─── MATERIALS PROVIDED

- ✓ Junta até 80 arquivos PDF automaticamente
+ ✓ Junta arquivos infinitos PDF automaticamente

──────
─── MATERIALS PROVIDED

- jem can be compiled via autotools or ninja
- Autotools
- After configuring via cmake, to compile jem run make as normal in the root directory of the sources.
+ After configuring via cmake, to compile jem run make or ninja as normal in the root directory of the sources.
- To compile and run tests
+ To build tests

──────
─── MATERIALS PROVIDED

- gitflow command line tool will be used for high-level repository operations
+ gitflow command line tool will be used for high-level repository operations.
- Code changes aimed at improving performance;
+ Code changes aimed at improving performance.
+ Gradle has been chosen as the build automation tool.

──────

ACTION ITEM:
All lines above between those holding "- gitflow command" and "build automation tool.", inclusive, must be set down unchanged, and no other line may be included.

REPLY TO THE EXERCISE:
- gitflow command line tool will be used for high-level repository operations
+ gitflow command line tool will be used for high-level repository operations.
- Code changes aimed at improving performance;
+ Code changes aimed at improving performance.
+ Gradle has been chosen as the build automation tool.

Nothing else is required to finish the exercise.